## [WHAT TO PRODUCE]
With the pictures excluded, reproduce all of the data exactly.

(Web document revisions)
________________________
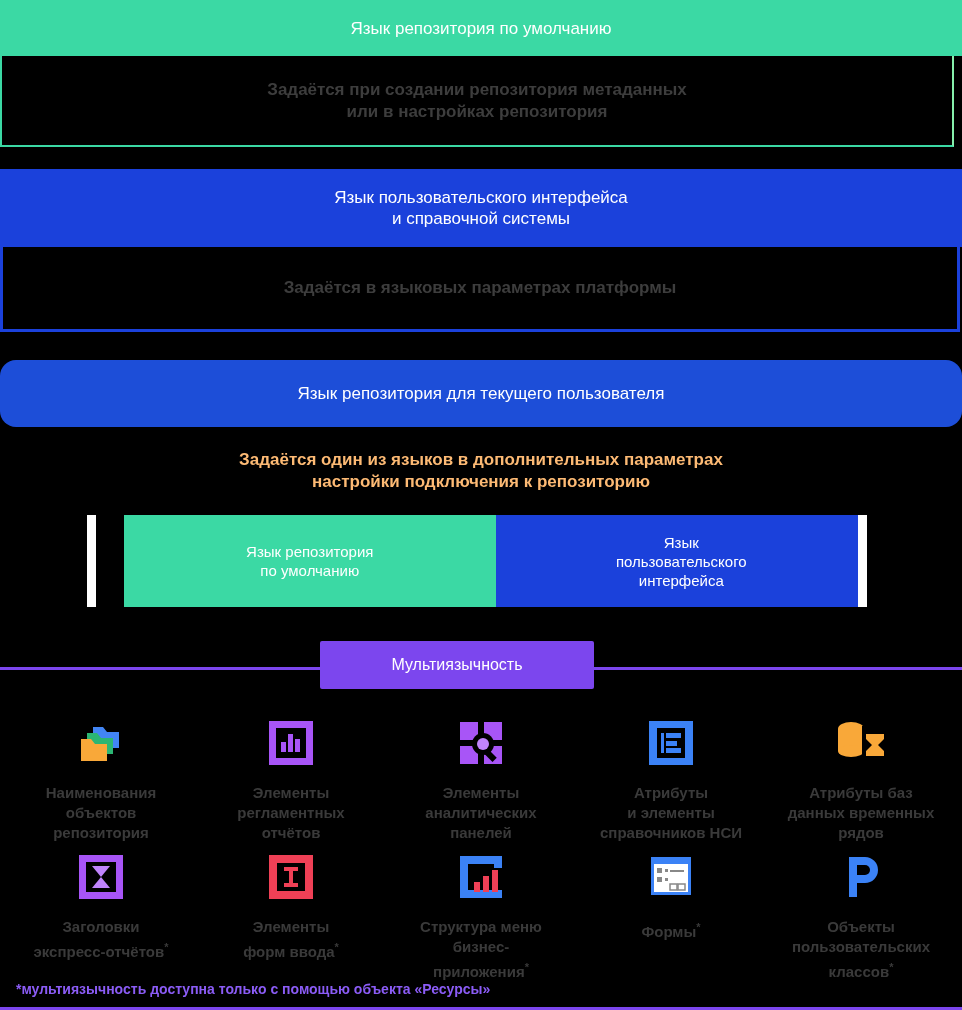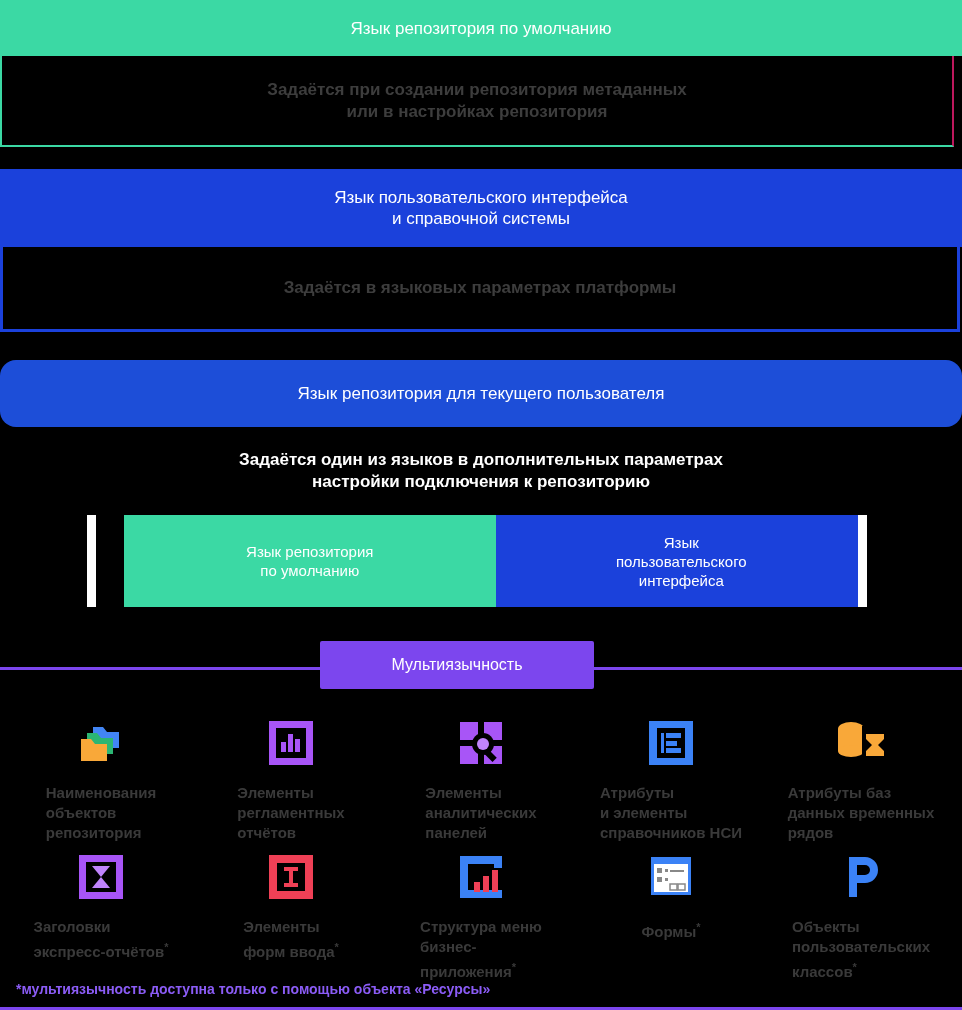--- a/index.html
+++ b/index.html
@@ -37,7 +37,7 @@
   .band-body-green {
     height: 91px; margin: 0 8px 0 0;
     border-left: 2px solid #3BD9A4;
-    border-right: 2px solid #be185d;
+    border-right: 2px solid #86efac;
     border-bottom: 2px solid #3BD9A4;
   }
   .band-body-blue {

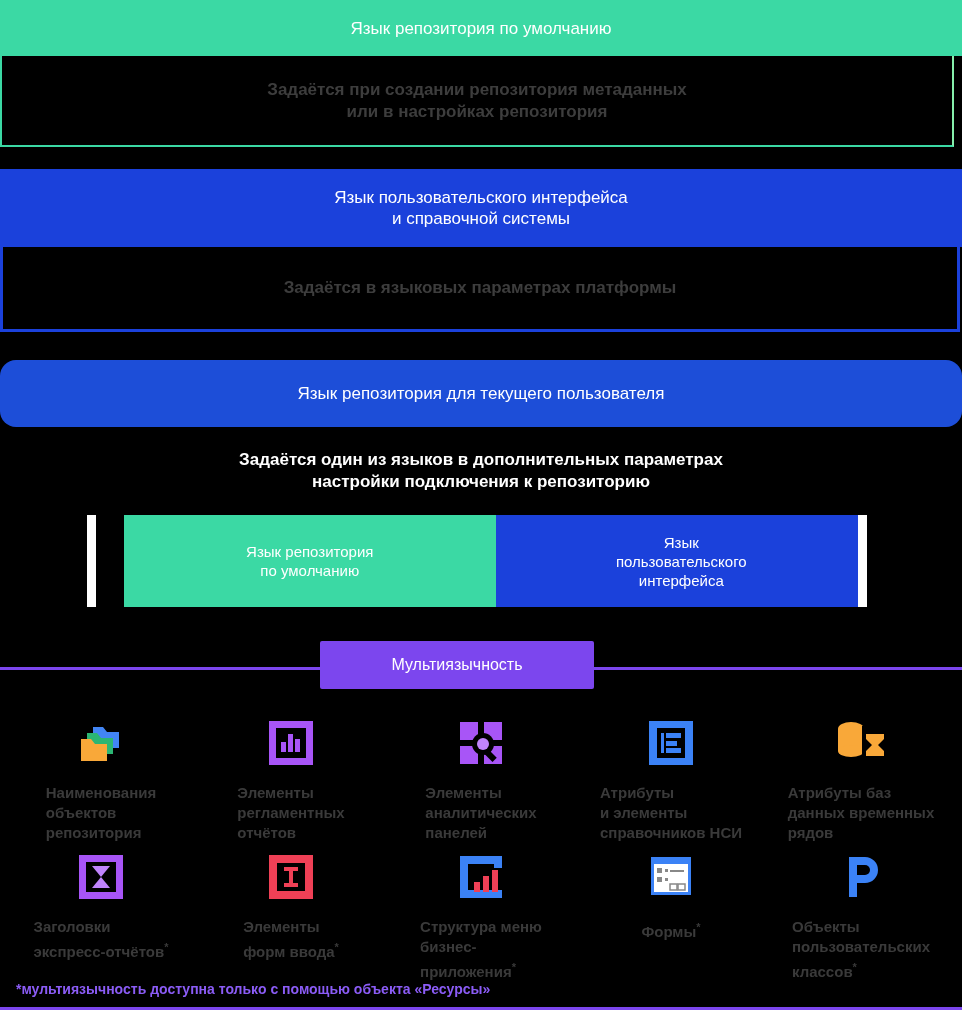--- a/index.html
+++ b/index.html
@@ -53,7 +53,7 @@
     height: 88px;
     display:flex; align-items:center; justify-content:center;
     text-align:center;
-    color:#ffffff; font-size:17px; line-height:22px; font-weight:700;
+    color:#fdba74; font-size:17px; line-height:22px; font-weight:700;
   }
 
   

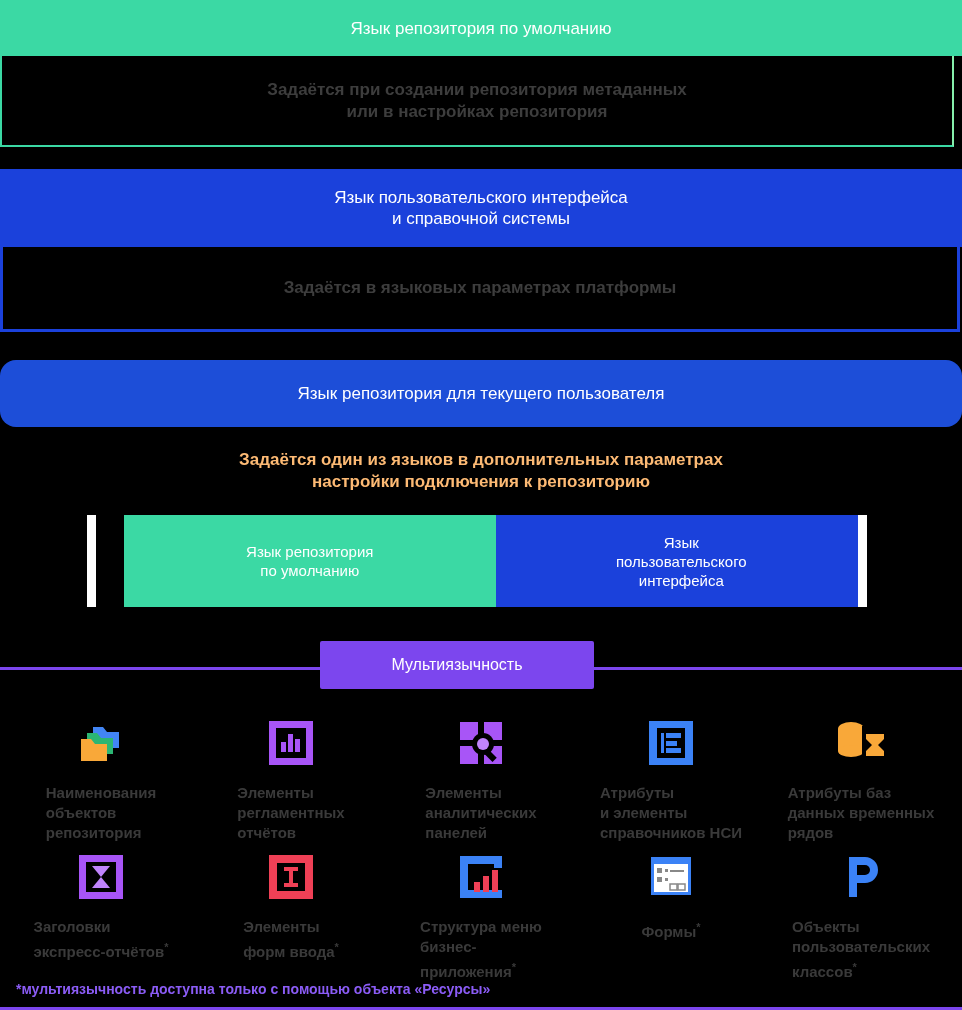--- a/index.html
+++ b/index.html
@@ -124,7 +124,7 @@
     font-size:15px;
     line-height:20px;
     font-weight:700;
-    text-align:left;
+    text-align:center;
   }
   .cell .caption sup { font-size:11px; }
________________________
## [RESPONSE TO THE TASK]
--- a/index.html
+++ b/index.html
@@ -37,7 +37,7 @@
   .band-body-green {
     height: 91px; margin: 0 8px 0 0;
     border-left: 2px solid #3BD9A4;
-    border-right: 2px solid #be185d;
+    border-right: 2px solid #86efac;
     border-bottom: 2px solid #3BD9A4;
   }
   .band-body-blue {

--- a/index.html
+++ b/index.html
@@ -53,7 +53,7 @@
     height: 88px;
     display:flex; align-items:center; justify-content:center;
     text-align:center;
-    color:#ffffff; font-size:17px; line-height:22px; font-weight:700;
+    color:#fdba74; font-size:17px; line-height:22px; font-weight:700;
   }
 
   

--- a/index.html
+++ b/index.html
@@ -124,7 +124,7 @@
     font-size:15px;
     line-height:20px;
     font-weight:700;
-    text-align:left;
+    text-align:center;
   }
   .cell .caption sup { font-size:11px; }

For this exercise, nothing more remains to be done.